- _Problem to work on_
Gather all lines in the entries that include the word "bottom".
§
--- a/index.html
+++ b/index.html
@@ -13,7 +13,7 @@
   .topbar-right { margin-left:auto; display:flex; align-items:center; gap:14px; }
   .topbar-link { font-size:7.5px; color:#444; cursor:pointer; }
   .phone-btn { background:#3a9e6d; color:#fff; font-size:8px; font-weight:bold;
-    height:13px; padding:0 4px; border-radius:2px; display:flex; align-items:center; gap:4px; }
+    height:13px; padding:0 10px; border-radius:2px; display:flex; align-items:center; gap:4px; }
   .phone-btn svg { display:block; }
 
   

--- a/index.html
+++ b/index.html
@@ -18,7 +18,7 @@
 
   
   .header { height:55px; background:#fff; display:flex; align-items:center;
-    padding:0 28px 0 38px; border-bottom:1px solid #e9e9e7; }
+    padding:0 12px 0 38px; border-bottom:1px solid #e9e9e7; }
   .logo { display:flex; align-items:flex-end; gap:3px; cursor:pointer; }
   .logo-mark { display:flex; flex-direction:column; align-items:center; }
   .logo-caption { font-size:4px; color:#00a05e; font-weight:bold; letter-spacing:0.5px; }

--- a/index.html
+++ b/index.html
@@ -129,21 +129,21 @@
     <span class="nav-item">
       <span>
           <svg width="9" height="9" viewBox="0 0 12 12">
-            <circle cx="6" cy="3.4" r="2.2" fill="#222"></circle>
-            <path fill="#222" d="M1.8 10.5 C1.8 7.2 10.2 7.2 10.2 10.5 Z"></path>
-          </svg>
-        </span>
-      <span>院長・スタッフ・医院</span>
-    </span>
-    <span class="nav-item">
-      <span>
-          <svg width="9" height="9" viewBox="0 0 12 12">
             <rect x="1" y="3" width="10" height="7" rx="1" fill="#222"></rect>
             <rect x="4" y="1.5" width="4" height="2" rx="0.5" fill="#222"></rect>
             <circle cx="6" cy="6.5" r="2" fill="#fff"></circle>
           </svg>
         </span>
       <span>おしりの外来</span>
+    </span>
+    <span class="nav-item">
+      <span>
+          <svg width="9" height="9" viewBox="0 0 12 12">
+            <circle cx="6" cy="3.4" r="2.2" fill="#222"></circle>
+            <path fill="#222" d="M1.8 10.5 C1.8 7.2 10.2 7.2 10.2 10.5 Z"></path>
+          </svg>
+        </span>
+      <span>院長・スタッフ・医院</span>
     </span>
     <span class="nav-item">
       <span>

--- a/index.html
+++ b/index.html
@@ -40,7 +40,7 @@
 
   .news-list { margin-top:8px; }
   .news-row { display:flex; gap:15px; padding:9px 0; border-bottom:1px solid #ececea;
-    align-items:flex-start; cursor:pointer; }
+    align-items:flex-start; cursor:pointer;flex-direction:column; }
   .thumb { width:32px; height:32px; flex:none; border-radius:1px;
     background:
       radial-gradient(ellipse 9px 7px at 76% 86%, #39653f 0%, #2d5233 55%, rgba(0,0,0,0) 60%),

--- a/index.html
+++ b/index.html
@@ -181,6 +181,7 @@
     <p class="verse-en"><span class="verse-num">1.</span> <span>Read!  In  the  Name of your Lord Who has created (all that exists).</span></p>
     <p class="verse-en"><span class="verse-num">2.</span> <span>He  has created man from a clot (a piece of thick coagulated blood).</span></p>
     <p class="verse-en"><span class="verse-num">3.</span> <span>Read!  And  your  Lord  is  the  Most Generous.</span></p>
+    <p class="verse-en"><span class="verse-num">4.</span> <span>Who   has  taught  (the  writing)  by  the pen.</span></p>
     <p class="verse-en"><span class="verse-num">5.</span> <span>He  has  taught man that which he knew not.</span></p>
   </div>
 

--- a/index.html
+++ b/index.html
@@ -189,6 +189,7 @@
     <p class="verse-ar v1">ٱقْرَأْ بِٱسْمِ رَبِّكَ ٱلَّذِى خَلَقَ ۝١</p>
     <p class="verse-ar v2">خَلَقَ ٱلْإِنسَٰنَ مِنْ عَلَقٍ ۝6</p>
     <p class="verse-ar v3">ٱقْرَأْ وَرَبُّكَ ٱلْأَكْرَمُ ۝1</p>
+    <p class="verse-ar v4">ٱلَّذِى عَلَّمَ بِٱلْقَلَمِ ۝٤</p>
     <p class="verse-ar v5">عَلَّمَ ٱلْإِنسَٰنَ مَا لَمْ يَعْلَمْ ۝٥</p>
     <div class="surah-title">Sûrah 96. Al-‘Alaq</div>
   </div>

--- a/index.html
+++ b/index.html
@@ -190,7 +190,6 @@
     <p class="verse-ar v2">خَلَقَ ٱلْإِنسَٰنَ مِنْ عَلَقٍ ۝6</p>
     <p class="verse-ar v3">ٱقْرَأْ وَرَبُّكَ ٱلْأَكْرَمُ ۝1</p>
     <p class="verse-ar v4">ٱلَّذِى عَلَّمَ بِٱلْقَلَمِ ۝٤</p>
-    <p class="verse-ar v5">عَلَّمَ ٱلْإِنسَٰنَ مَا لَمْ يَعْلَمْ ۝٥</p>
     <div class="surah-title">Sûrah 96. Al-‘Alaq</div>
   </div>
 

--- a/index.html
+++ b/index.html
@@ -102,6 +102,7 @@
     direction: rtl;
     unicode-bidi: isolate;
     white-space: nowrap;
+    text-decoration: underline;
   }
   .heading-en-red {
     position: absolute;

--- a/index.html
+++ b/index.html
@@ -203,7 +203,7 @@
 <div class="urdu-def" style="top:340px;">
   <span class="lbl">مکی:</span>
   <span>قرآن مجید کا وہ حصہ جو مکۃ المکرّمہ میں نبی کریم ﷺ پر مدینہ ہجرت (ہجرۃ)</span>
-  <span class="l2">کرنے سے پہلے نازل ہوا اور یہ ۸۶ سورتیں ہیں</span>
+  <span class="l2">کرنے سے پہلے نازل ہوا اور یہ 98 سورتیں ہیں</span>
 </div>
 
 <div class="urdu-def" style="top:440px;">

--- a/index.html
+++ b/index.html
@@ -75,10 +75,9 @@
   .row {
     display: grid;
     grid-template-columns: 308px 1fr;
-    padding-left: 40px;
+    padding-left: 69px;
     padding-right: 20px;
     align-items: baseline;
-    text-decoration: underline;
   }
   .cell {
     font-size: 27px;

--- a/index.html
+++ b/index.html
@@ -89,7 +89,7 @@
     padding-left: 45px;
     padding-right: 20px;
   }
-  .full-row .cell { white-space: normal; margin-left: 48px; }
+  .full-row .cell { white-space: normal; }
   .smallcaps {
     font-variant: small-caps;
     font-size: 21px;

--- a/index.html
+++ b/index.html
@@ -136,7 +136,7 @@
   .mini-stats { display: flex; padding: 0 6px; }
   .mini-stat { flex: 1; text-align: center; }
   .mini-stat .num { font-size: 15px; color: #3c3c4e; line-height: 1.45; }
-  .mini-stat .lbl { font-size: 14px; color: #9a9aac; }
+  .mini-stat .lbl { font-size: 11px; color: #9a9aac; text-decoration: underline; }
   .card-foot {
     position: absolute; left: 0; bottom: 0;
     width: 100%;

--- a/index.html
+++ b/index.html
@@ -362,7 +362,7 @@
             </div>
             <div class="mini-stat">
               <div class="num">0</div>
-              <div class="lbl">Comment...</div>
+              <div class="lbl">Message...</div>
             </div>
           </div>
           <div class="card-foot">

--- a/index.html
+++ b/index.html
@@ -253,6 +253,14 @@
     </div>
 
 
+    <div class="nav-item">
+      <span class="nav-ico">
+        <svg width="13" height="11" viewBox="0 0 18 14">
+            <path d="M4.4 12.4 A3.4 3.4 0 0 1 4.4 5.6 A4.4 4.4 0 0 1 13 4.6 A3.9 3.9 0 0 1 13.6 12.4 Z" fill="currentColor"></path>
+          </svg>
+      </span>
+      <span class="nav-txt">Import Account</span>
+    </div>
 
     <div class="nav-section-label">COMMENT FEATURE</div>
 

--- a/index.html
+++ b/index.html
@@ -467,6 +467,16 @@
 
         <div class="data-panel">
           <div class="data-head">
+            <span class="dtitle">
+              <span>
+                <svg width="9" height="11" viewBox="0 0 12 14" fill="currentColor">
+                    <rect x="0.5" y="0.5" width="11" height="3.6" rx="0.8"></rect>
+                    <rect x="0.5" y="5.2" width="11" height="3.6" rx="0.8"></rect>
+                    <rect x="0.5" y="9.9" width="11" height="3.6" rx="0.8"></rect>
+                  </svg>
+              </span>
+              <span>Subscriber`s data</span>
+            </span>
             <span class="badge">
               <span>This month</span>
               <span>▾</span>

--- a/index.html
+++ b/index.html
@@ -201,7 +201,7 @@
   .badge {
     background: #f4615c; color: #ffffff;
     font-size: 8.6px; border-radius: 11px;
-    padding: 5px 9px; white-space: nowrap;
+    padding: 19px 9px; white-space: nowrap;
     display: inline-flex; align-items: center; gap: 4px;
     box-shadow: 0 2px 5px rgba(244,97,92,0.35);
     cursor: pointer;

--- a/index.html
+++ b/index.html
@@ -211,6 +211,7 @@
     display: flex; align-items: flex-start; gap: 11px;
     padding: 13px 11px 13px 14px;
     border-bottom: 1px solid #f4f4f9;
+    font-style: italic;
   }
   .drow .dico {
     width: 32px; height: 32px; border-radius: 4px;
§
- _Task solution_
-    padding:0 28px 0 38px; border-bottom:1px solid #e9e9e7; }
+    padding:0 12px 0 38px; border-bottom:1px solid #e9e9e7; }
   .news-row { display:flex; gap:15px; padding:9px 0; border-bottom:1px solid #ececea;
     position: absolute; left: 0; bottom: 0;
     border-bottom: 1px solid #f4f4f9;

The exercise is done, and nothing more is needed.